Top of RECORDS PROVIDED
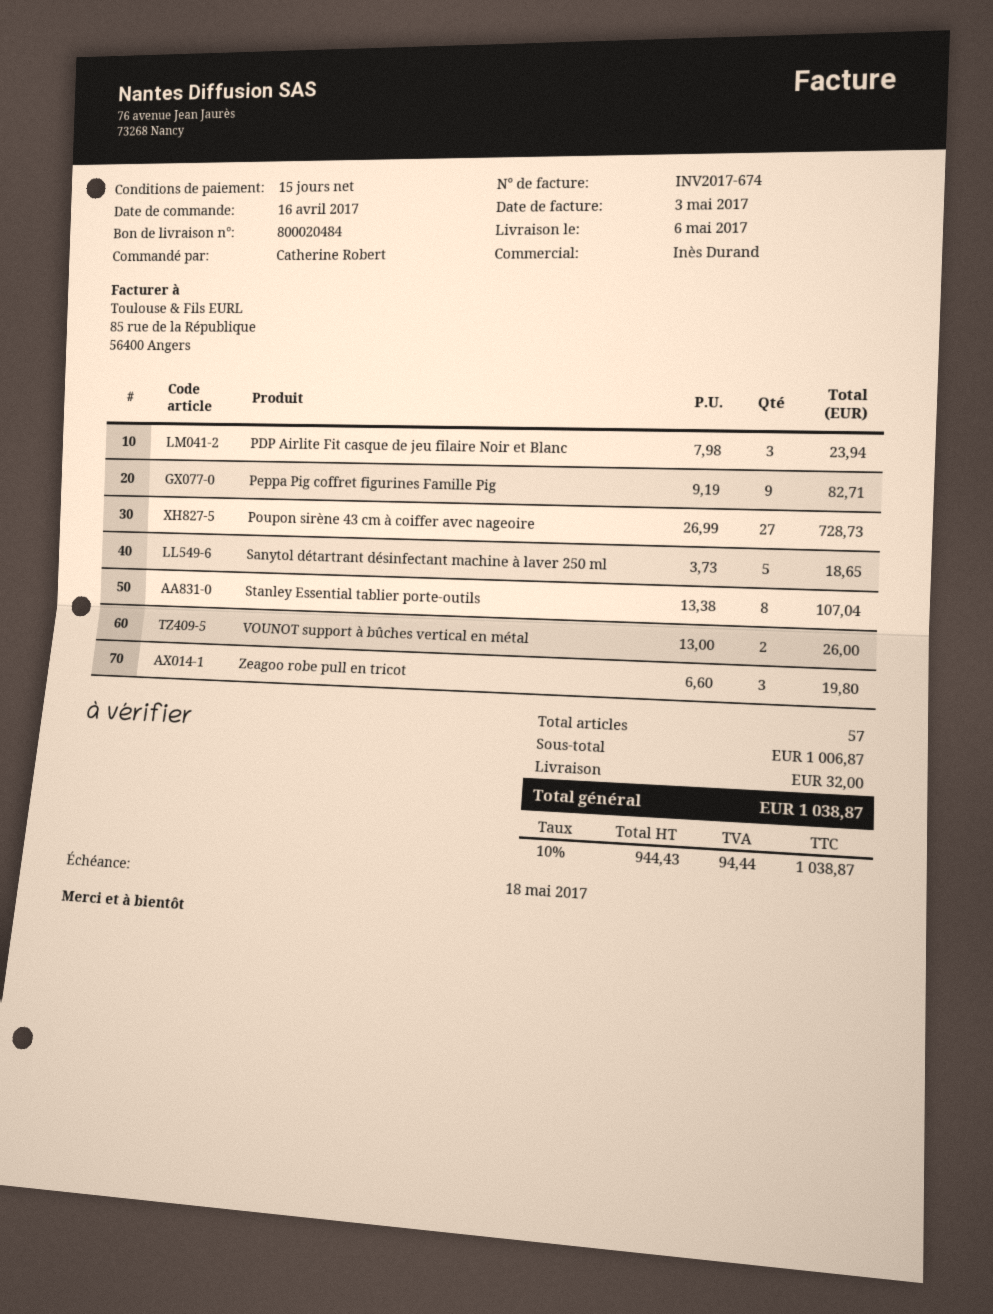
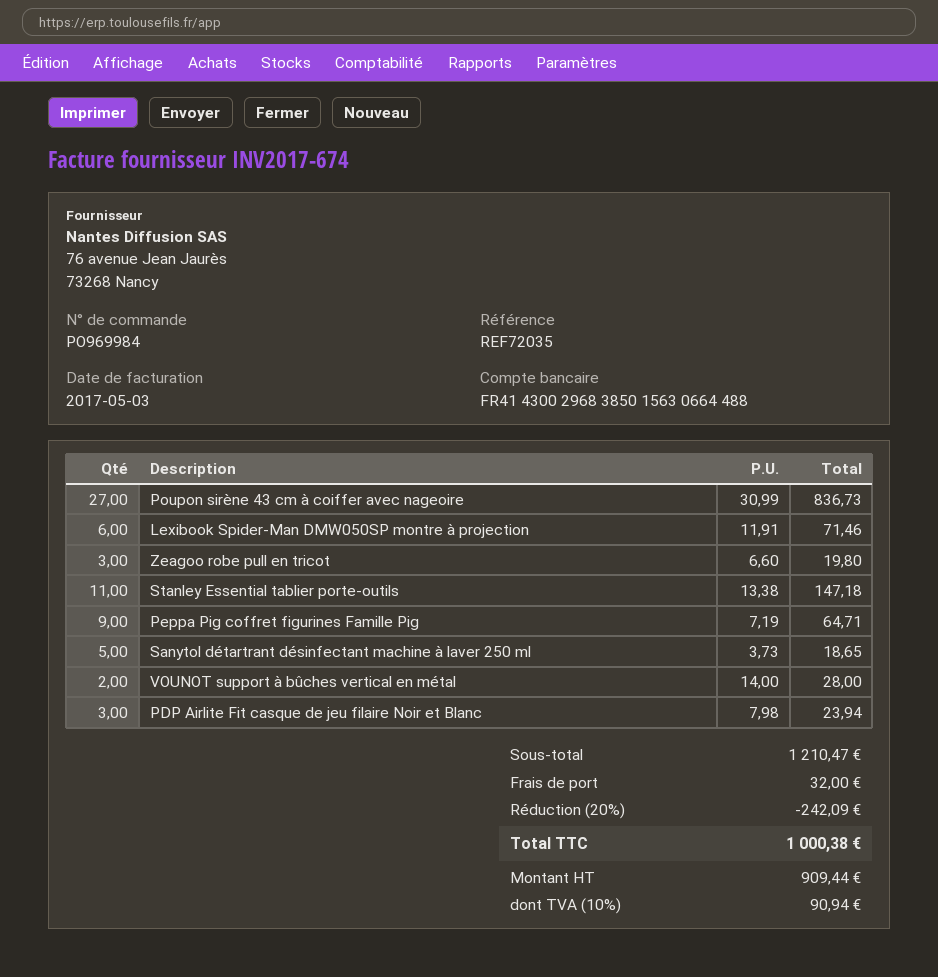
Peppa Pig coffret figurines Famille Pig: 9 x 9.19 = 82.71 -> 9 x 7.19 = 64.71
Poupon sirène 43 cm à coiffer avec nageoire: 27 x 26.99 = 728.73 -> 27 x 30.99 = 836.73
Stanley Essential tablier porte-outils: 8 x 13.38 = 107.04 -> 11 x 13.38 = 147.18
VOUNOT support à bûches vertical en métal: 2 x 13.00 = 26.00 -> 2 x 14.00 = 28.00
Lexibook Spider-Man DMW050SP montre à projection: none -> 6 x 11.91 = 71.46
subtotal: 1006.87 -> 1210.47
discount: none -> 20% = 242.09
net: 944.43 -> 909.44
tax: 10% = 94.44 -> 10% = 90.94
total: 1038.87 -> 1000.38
Bottom of RECORDS PROVIDED
### [WHAT YOU ARE ASKED TO DO]
An exact transcription of all the entries is required, without the pictures.

### [ANSWER AREA]
Peppa Pig coffret figurines Famille Pig: 9 x 9.19 = 82.71 -> 9 x 7.19 = 64.71
Poupon sirène 43 cm à coiffer avec nageoire: 27 x 26.99 = 728.73 -> 27 x 30.99 = 836.73
Stanley Essential tablier porte-outils: 8 x 13.38 = 107.04 -> 11 x 13.38 = 147.18
VOUNOT support à bûches vertical en métal: 2 x 13.00 = 26.00 -> 2 x 14.00 = 28.00
Lexibook Spider-Man DMW050SP montre à projection: none -> 6 x 11.91 = 71.46
subtotal: 1006.87 -> 1210.47
discount: none -> 20% = 242.09
net: 944.43 -> 909.44
tax: 10% = 94.44 -> 10% = 90.94
total: 1038.87 -> 1000.38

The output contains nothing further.